● **What is required**
When a line of the listing below has the string "module" in it, copy that line.

● **Extracted information**
+ + + + +
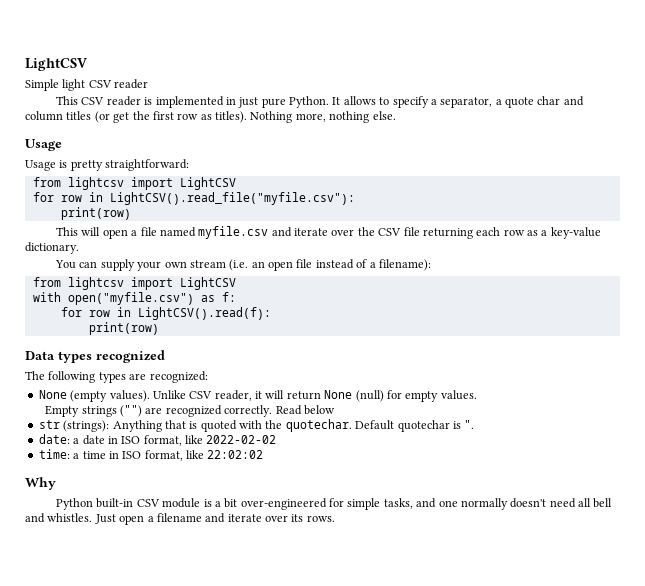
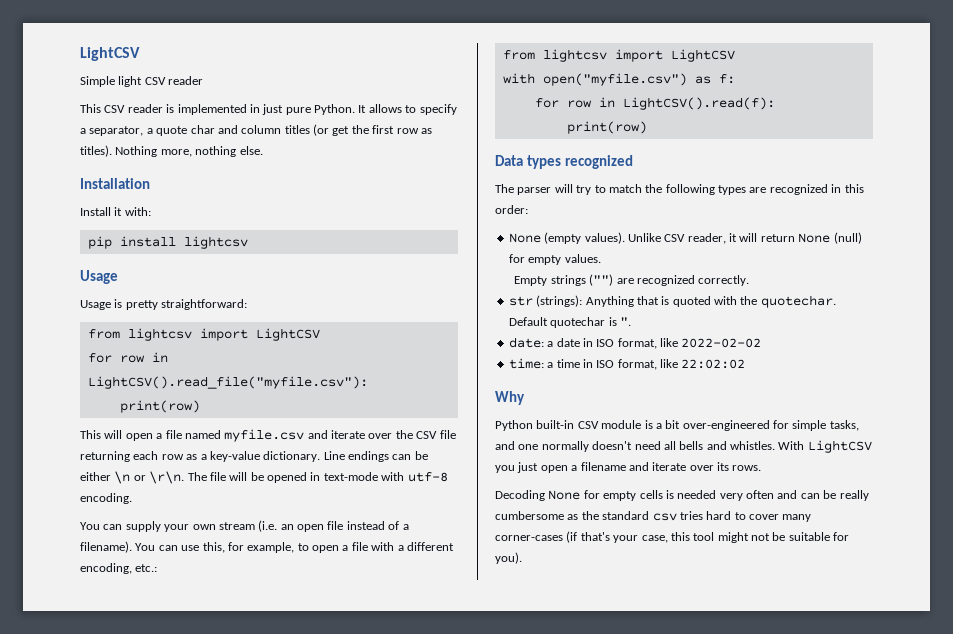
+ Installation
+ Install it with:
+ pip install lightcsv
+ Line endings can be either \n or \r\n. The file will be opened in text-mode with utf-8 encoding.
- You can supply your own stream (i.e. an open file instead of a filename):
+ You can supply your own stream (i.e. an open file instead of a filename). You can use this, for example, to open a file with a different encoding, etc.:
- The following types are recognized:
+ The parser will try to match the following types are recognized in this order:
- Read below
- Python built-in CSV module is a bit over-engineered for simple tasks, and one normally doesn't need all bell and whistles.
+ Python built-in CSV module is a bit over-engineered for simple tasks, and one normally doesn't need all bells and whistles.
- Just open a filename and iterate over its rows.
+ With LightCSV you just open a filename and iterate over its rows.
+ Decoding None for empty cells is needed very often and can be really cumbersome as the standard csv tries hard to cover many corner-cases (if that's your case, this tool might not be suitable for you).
+ + + + +
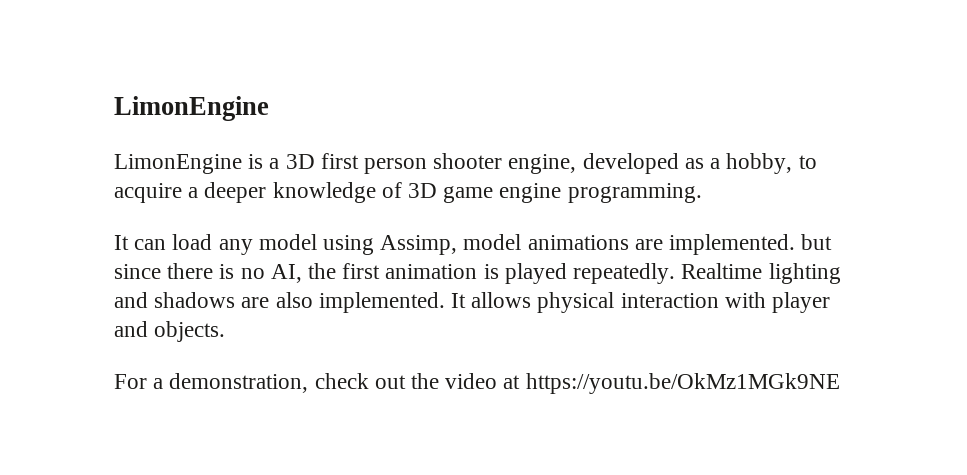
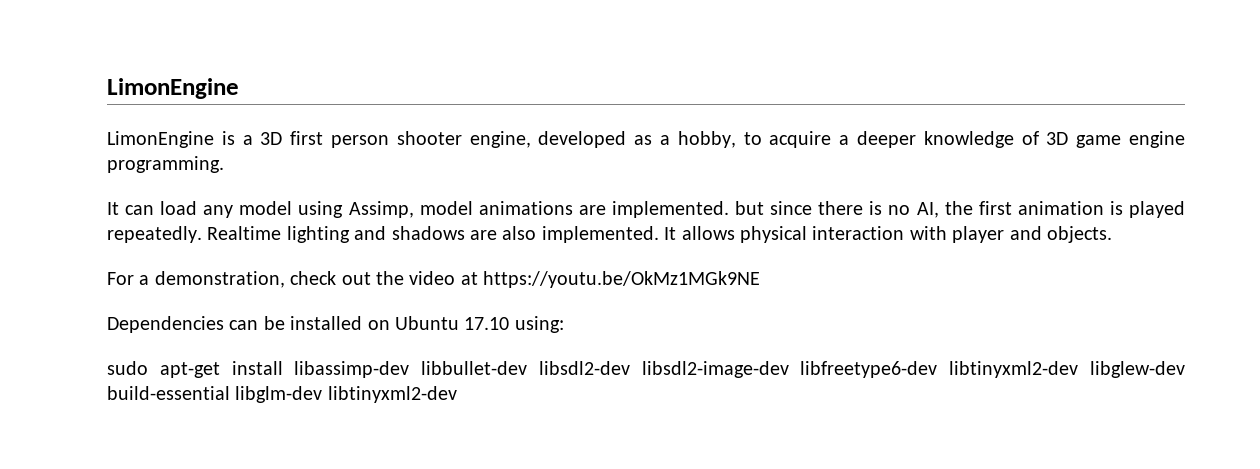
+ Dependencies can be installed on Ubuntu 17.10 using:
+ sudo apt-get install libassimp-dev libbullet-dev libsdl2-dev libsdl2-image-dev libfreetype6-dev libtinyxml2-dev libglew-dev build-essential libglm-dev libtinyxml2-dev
+ + + + +
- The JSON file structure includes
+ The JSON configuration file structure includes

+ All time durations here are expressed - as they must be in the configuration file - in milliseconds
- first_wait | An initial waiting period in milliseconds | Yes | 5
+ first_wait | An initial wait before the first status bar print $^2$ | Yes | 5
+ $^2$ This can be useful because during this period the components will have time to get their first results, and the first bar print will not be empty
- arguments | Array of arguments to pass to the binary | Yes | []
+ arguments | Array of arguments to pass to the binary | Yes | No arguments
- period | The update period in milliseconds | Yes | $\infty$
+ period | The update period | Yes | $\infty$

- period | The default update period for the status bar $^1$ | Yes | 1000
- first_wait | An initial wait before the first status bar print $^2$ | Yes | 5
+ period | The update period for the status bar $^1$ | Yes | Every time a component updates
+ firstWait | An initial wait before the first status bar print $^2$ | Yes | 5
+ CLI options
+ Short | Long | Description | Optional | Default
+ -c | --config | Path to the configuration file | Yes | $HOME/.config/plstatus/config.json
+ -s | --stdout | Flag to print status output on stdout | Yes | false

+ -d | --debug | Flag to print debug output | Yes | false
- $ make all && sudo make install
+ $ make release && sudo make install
+ + + + +
● **Result below**
- Python built-in CSV module is a bit over-engineered for simple tasks, and one normally doesn't need all bell and whistles.
+ Python built-in CSV module is a bit over-engineered for simple tasks, and one normally doesn't need all bells and whistles.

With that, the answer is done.